- **REQUIRED WORK**
Could each entry below be written out exactly, with every picture dropped?
╭─ DATASET ENTRIES
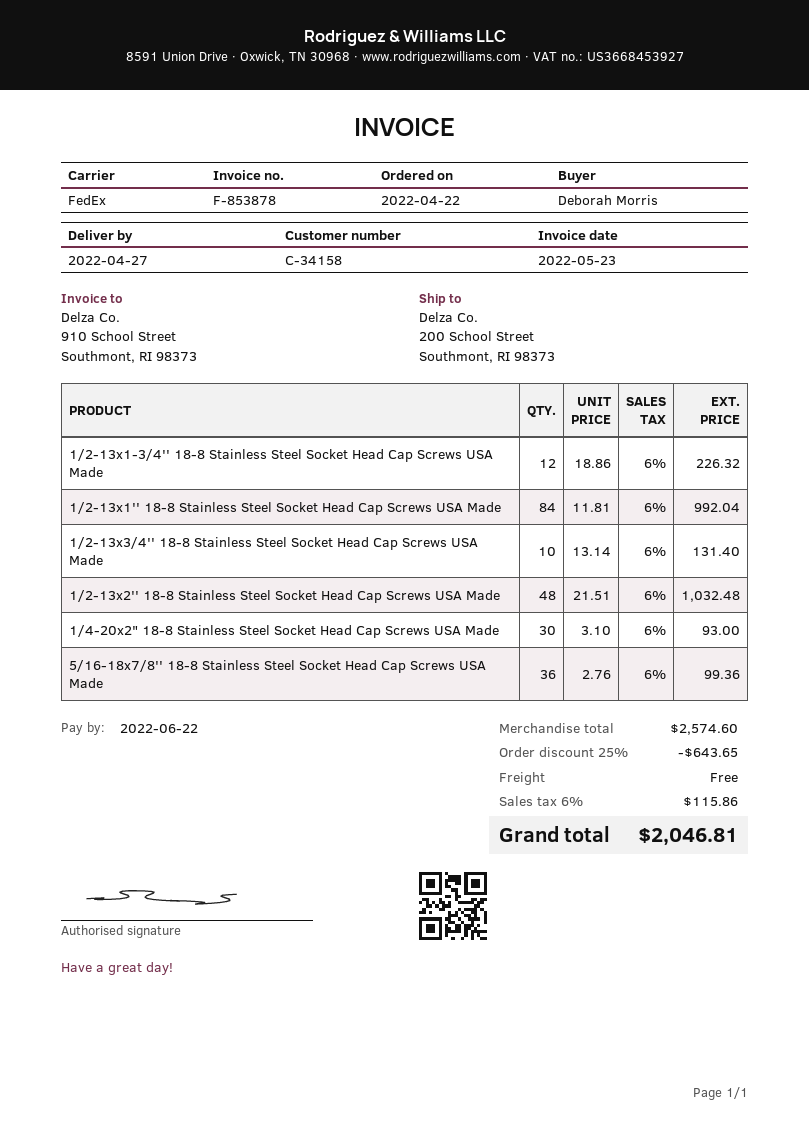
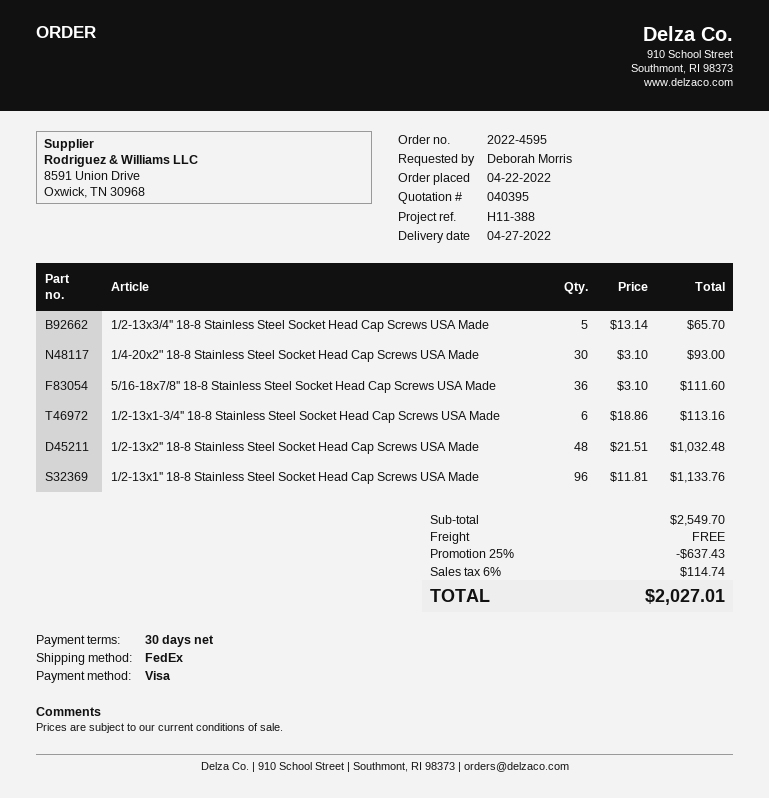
1/2-13x1-3/4'' 18-8 Stainless Steel Socket Head Cap Screws USA Made: 12 x 18.86 = 226.32 -> 6 x 18.86 = 113.16
1/2-13x1'' 18-8 Stainless Steel Socket Head Cap Screws USA Made: 84 x 11.81 = 992.04 -> 96 x 11.81 = 1133.76
1/2-13x3/4'' 18-8 Stainless Steel Socket Head Cap Screws USA Made: 10 x 13.14 = 131.40 -> 5 x 13.14 = 65.70
5/16-18x7/8'' 18-8 Stainless Steel Socket Head Cap Screws USA Made: 36 x 2.76 = 99.36 -> 36 x 3.10 = 111.60
subtotal: 2574.60 -> 2549.70
discount: 25% = 643.65 -> 25% = 637.43
tax: 6% = 115.86 -> 6% = 114.74
total: 2046.81 -> 2027.01

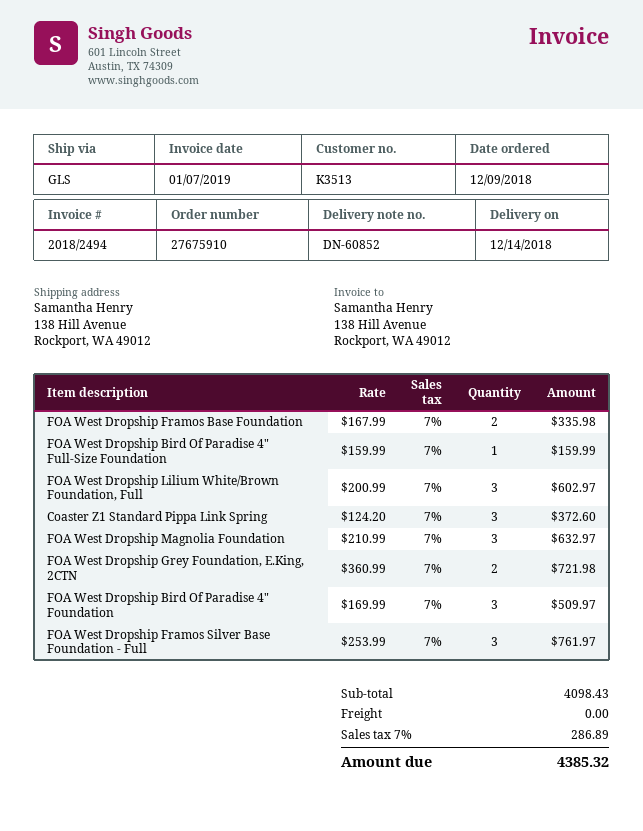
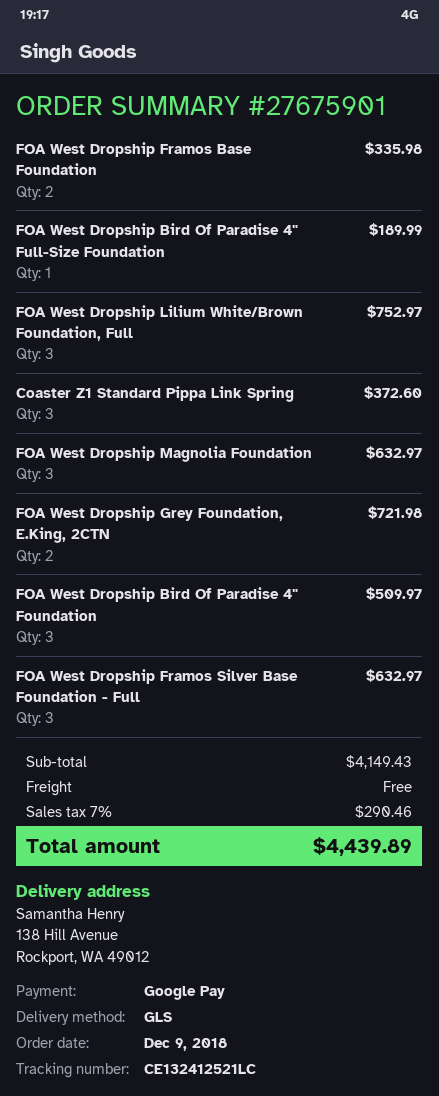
order number: 27675910 -> 27675901
FOA West Dropship Bird Of Paradise 4" Full-Size Foundation: 1 for 159.99 -> 1 for 189.99
FOA West Dropship Lilium White/Brown Foundation, Full: 3 for 602.97 -> 3 for 752.97
FOA West Dropship Framos Silver Base Foundation - Full: 3 for 761.97 -> 3 for 632.97
subtotal: 4098.43 -> 4149.43
tax: 7% = 286.89 -> 7% = 290.46
total: 4385.32 -> 4439.89

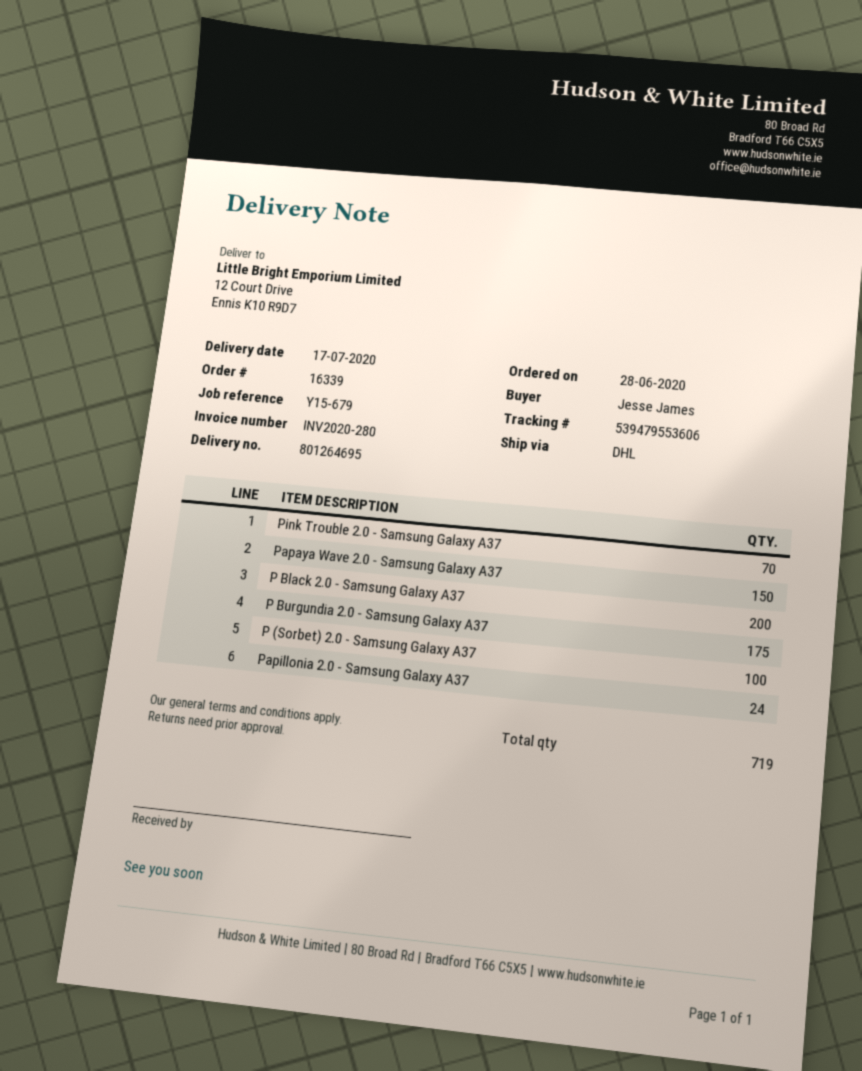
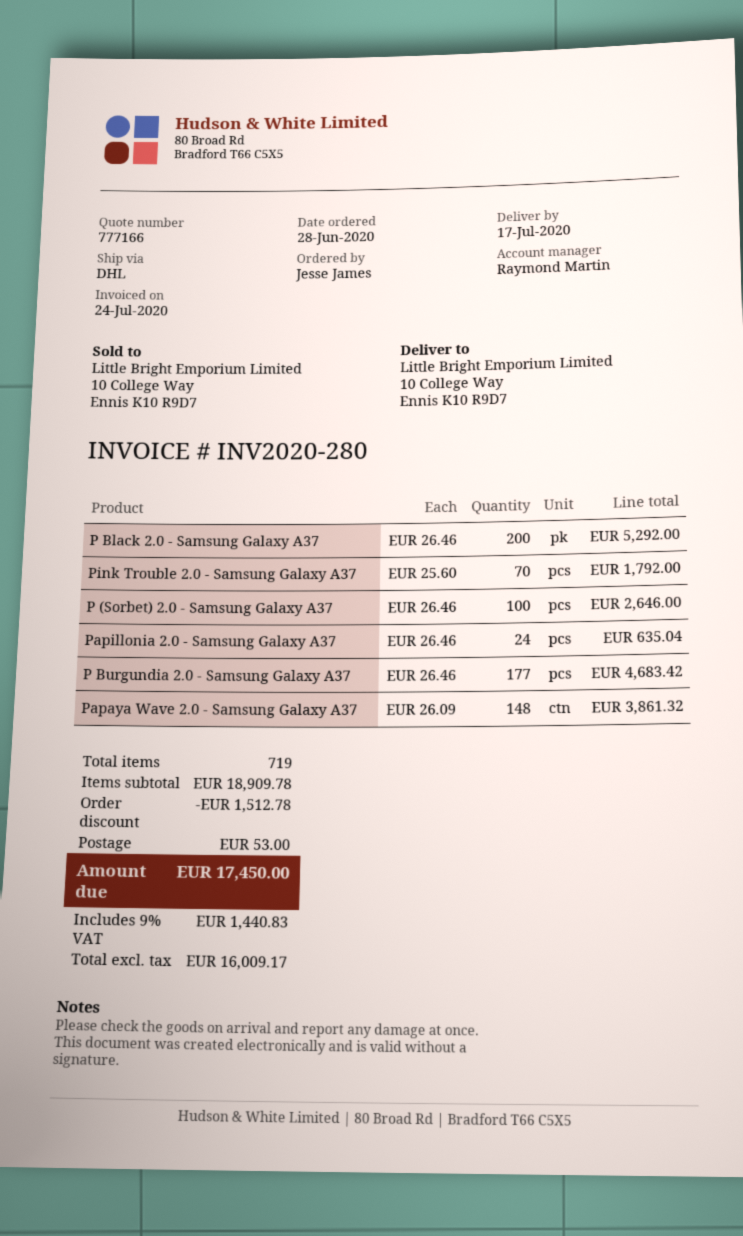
ship to: 12 Court Drive, Ennis K10 R9D7 -> 10 College Way, Ennis K10 R9D7
Papaya Wave 2.0 - Samsung Galaxy A37: 150 -> 148
P Burgundia 2.0 - Samsung Galaxy A37: 175 -> 177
╰─
- **EXERCISE RESPONSE**
1/2-13x1-3/4'' 18-8 Stainless Steel Socket Head Cap Screws USA Made: 12 x 18.86 = 226.32 -> 6 x 18.86 = 113.16
1/2-13x1'' 18-8 Stainless Steel Socket Head Cap Screws USA Made: 84 x 11.81 = 992.04 -> 96 x 11.81 = 1133.76
1/2-13x3/4'' 18-8 Stainless Steel Socket Head Cap Screws USA Made: 10 x 13.14 = 131.40 -> 5 x 13.14 = 65.70
5/16-18x7/8'' 18-8 Stainless Steel Socket Head Cap Screws USA Made: 36 x 2.76 = 99.36 -> 36 x 3.10 = 111.60
subtotal: 2574.60 -> 2549.70
discount: 25% = 643.65 -> 25% = 637.43
tax: 6% = 115.86 -> 6% = 114.74
total: 2046.81 -> 2027.01

order number: 27675910 -> 27675901
FOA West Dropship Bird Of Paradise 4" Full-Size Foundation: 1 for 159.99 -> 1 for 189.99
FOA West Dropship Lilium White/Brown Foundation, Full: 3 for 602.97 -> 3 for 752.97
FOA West Dropship Framos Silver Base Foundation - Full: 3 for 761.97 -> 3 for 632.97
subtotal: 4098.43 -> 4149.43
tax: 7% = 286.89 -> 7% = 290.46
total: 4385.32 -> 4439.89

ship to: 12 Court Drive, Ennis K10 R9D7 -> 10 College Way, Ennis K10 R9D7
Papaya Wave 2.0 - Samsung Galaxy A37: 150 -> 148
P Burgundia 2.0 - Samsung Galaxy A37: 175 -> 177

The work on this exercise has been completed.